I've had a few lucid dreams that I can remember and on all occasions enjoyed them immensely. Having read "The Art of Dreaming" it seems one of the first problems to overcome is permanence of objects within dreams. Hard to look at a clock twice if it isn't there anymore or you've shifted scenes. What I do think the whole "clock watching" during your waking day will do is make you aware that you "desire" a lucid dream so that when you do enter a dream that memory of desire is still there which will hopefully lead to the realisation that you are in a dreamscape.

I have incredible dreams but also some terrible ones.

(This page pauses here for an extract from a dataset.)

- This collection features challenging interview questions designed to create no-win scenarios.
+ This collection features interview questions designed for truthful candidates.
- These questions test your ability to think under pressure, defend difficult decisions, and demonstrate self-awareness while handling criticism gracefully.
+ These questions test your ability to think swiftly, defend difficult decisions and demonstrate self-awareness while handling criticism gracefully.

I have also been afflicted with the "night hag" on one occasion which I believe was the scariest moment of my life to date. One thing I used to do to get out of my dreams was actually ask my assailant (there was usually always one!) to just kill me as I knew that was an exit. Puts paid to that whole "if you die in your dream you die in real life man!" type of crap.

Thanks for putting that link up by the way theanine - will be interesting reading during my lunchtime break.
D-termine
I was talking about this with a buddy last night, this site will help a good deal. After Waking Life it has definitely been on my to-do list
Odium
QUOTE (djremix @ Apr 16 2008, 10:43 AM) *
there were some supps that supposedly helped in dream recollection right?


Pretty sure galantamine is the most recommended.
darius
Magnesium helps. ZMA does also (which has Magnesium in it).
deekz
I have lucid dreamed on several occasions. Its weird though, your in your dream and you know that you can do whatever you want, however, it really doesn't work like that. If for example you wanted something to appear out of nowhere, you can't actually "will" it to happen or materialize in front of you by thought alone. Its as though you hold a bit of reality within your dream. Most of my lucid dreams just involved me being spider man and having complete control of webslinging (which is absolutely great). I have gotten very good and confident at swinging around buildings, but have not gotten around actually walking or sticking upside down (almost as if i cannot imagine myself to do so.)
Then there was this one time I knew I could do anything, so I was in a bar of some sort and grabbed someones cell phone and chucked it against the wall. Everyone started ganging up on me and i just stood there with a smile on my face. One thing leads to another and everyone is on top of me (while i'm actually FEELING the hits). Then I stand up and just blasted the whole bar. That was one of my favorite ones.

p.s. Many of these lucid dreams happened when I did not sleep the night before and took something to induce sleep that night.
MeDieViL
does a lucid dream feel like when you are awake, like would it be the same like doing what you want when your awake, or does it still feel like a dream?
neurokwarg
I never feel awake in a lucid dream. You just think something isn't quite right and try to put a finger on it until all pieces fall together, then snap, you know you can control the (your) world. However, in the background it kind of feels like your drugged to the max but are constantly walking on a thread between waking up and dreaming.
deekz
QUOTE (MeDieViL @ Apr 21 2008, 04:05 PM) *
does a lucid dream feel like when you are awake, like would it be the same like doing what you want when your awake, or does it still feel like a dream?


That would be an extremely vivid dream. I've had those on high dose theanine/PEA and they are as real as they come. Being aware in that type of dream would be absolutely wonderful, however, its so real you really don't think your dreaming and there would be no queue to indicate it.